È il più piccolo dei quattro musei che fanno capo alla Gnam. Soffre di un posizione che non ne favorisce la crescita e ha il grande merito di essere il “referente istituzionale” per la promozione delle arti decorative, del costume e della moda. Quindi, lo spettro d’azione del Museo Boncompagni Ludovisi è attuale, trasversale; e la donazione della principessa Blanceflor assicura una presenza scenica di tutto rispetto.
In questa scenografia s’inserisce perfettamente
Bandiere, quattro elementi in vetro di Murano realizzati da
Andrea Zilio, che riportano alla mente coltelli ed elmetti dell’esercito prussiano, piuttosto che vessilli di un nazionalismo che è ben lontano dai sentimenti di fine Ottocento che videro i migliori momenti di villa Boncompagni. Anche per questo motivo le bandiere non sono indicative di alcuno Stato. Trasparenti, lasciano spazio a qualsiasi interpretazione e schieramento, condensando in sé un senso di libertà e decorazione.

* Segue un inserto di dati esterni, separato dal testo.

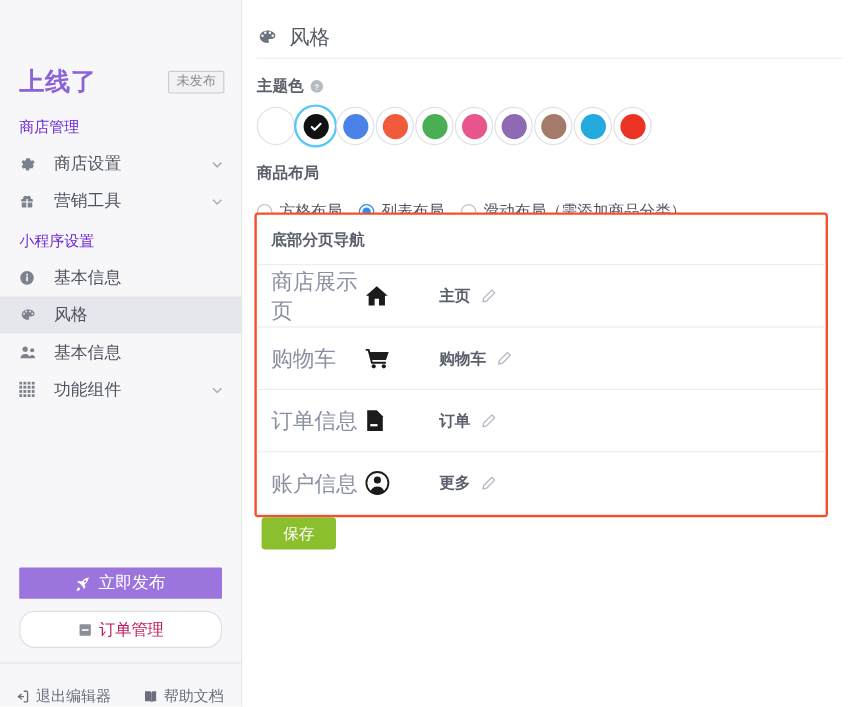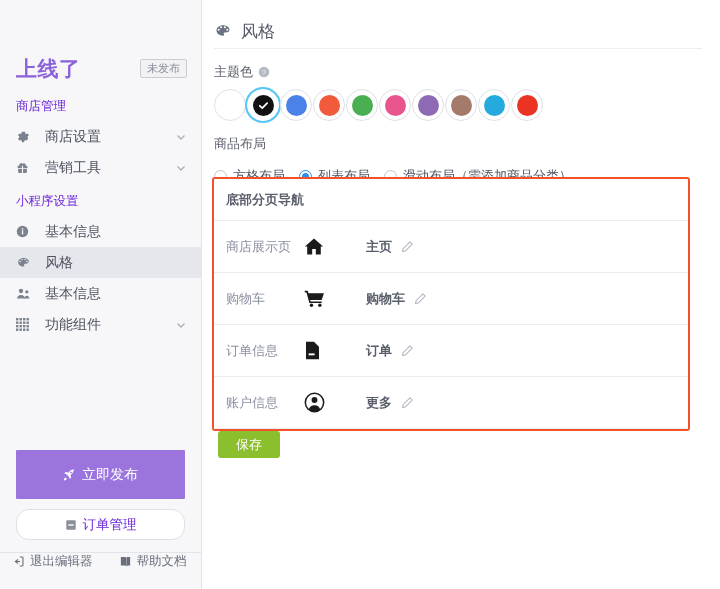--- a/index.html
+++ b/index.html
@@ -70,45 +70,45 @@
   .chev svg { display: block; }
 
   .sidebar-bottom {
     position: absolute;
     left: 0; right: 0; bottom: 0;
     padding: 0;
   }
   .btn-publish {
     display: flex; align-items: center; justify-content: center;
     margin: 0 16px 10px 16px;
-    height: 49px;
+    height: 26px;
     background: #9b75dd;
     color: #ffffff;
     font-size: 14px;
     border-radius: 1px;
     cursor: pointer;
     border: none;
   }
   .btn-publish .bi { margin-right: 6px; display: inline-flex; }
   .btn-orders {
     display: flex; align-items: center; justify-content: center;
     margin: 0 16px 12px 16px;
     height: 31px;
     background: #ffffff;
-    color: #6d28d9;
+    color: #be185d;
     font-size: 13.5px;
     border: 1px solid #dfe0e5;
     border-radius: 13px;
     cursor: pointer;
   }
   .btn-orders .bi { margin-right: 6px; display: inline-flex; color: #8a8f9a; }
   .footer-links {
     border-top: 1px solid #e3e4e8;
     height: 37px;
-    display: flex; align-items: flex-start;
+    display: flex; align-items: flex-end;
     padding: 0 10px 0 12px;
   }
   .footer-link {
     display: flex; align-items: center;
     font-size: 12.5px;
     color: #6a6f7b;
     cursor: pointer;
   }
   .footer-link:first-child { margin-right: 26px; }
   .footer-link .bi { margin-right: 5px; display: inline-flex; color: #6a6f7b; }
@@ -129,21 +129,21 @@
   .page-head .bi { color: #6b7280; margin-right: 9px; display: inline-flex; }
   .page-title { font-size: 17px; color: #555b66; }
   .head-rule {
     margin: 0 18px 0 12px;
     border-bottom: 1px solid #eceef1;
   }
 
   .section { padding: 0 0 0 12px; }
   .field-label {
     font-size: 13px;
-    font-weight: normal;
+    font-weight: bold;
     color: #5a5f6b;
     display: flex; align-items: center;
     margin-top: 14px;
     margin-bottom: 8px;
   }
   .help-icon {
     margin-left: 5px; color: #b6bac2; display: inline-flex;
   }
 
   .swatches { display: flex; align-items: center; gap: 0; }
@@ -195,21 +195,21 @@
   }
   .nav-row {
     display: flex; align-items: center;
     height: 52px;
     border-bottom: 1px solid #ededf0;
     padding-left: 12px;
   }
   .nav-row:last-child { border-bottom: 1px solid #ededf0; }
   .nr-name {
     width: 78px; flex: 0 0 78px;
-    font-size: 13px; color: #8b90a0;
+    font-size: 18px; color: #8b90a0;
   }
   .nr-icon {
     width: 62px; flex: 0 0 62px;
     display: flex; align-items: center;
     color: #1b1b1b;
   }
   .nr-icon svg { display: block; }
   .nr-text {
     font-size: 13px; font-weight: bold; color: #5a5f6b;
     display: flex; align-items: center;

Questi ultimi sono “riflessi” in tutta la produzione di
Tristano di Robilant (Londra, 1964), autodidatta dalla formazione italo-americana, alla quale si aggiungono Arts and Crafts e Concettualismo.

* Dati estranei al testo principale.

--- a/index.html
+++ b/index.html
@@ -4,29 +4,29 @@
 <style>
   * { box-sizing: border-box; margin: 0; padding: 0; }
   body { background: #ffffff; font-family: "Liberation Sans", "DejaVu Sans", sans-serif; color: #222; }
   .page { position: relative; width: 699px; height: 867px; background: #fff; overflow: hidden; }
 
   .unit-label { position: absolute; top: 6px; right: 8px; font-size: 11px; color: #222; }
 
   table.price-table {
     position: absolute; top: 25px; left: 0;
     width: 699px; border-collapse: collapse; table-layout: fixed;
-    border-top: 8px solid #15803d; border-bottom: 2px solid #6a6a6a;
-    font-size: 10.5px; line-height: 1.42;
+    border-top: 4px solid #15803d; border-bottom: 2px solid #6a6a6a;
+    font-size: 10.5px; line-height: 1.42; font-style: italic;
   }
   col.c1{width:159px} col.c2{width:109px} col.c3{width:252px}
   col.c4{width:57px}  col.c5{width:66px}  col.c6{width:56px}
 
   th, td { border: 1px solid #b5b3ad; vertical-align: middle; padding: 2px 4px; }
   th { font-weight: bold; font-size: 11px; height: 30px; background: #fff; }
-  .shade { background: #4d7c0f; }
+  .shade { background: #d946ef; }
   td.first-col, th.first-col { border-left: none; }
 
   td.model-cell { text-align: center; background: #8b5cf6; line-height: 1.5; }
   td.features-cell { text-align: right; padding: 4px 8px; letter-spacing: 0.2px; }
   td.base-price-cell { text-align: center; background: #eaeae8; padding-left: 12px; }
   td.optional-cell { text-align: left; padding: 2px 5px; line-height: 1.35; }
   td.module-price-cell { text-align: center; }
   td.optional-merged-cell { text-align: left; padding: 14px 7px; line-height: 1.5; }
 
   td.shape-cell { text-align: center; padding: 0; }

All’interno delle tre stanze a disposizione dell’artista, troviamo oggetti dalle più disparate forme, misure e colori, ma che hanno in comune l’essere espressione di una visione delle cose senza stereotipi e scale gerarchiche. Come non notare infatti il particolare che, giusto al di sotto del ritratto di un cardinale, è stato scelto di posizionare
Odalisca, composizione in ceramica invetriata dal sensuale movimento ondulatorio? Come non rendersi conto, anche per un semplice errore di lettura, che
Building for Us può essere una rappresentazione primordiale della doppia natura umana (maschile e femminile), così come può trasformarsi in un riferimento alle
Twin Towers? Come non cogliere il rimando di
Searching for rebellion a un piccolo carro armato giocattolo, a una classica presenza nella toilette e a un’immagine fallica? Il mondo e le cose rappresentate dall’artista hanno però una tale leggerezza, ironia e qualità che persino le tematiche e le scene più ostili perdono forza, in favore di una stupefazione primordiale che ci coglie davanti a opere d’apparente semplicità e dal dettaglio curato.
Se è vero che il diavolo sta nei particolari, allora in questi lavori c’è qualcosa di mefistofelico. Non che si cerchi la forma perfetta, quella di linee definite ed equilibrio assoluto, ma i colori usati dall’artista, il numero delle opere presenti e la loro collocazione negli spazi espositivi sono elementi che ne segnano fortemente l’operato. Basti osservare
Luce, in cui una chiocciola è posta al di sopra di un cubo bianco con un unico inserto rosso: la ceramica invetriata della lumaca splende grazie all’interazione di tutti gli altri elementi. Se ciò non bastasse, è anche immediato il passaggio da questa figura al paesaggio che le si pone alle spalle, come se le idee e le metodologie di
Sol LeWitt trovassero la propria magnifica base nelle elaborazioni di
William Morris. In un
continuum rovesciato che Tristano di Robilant sintetizza ed esalta.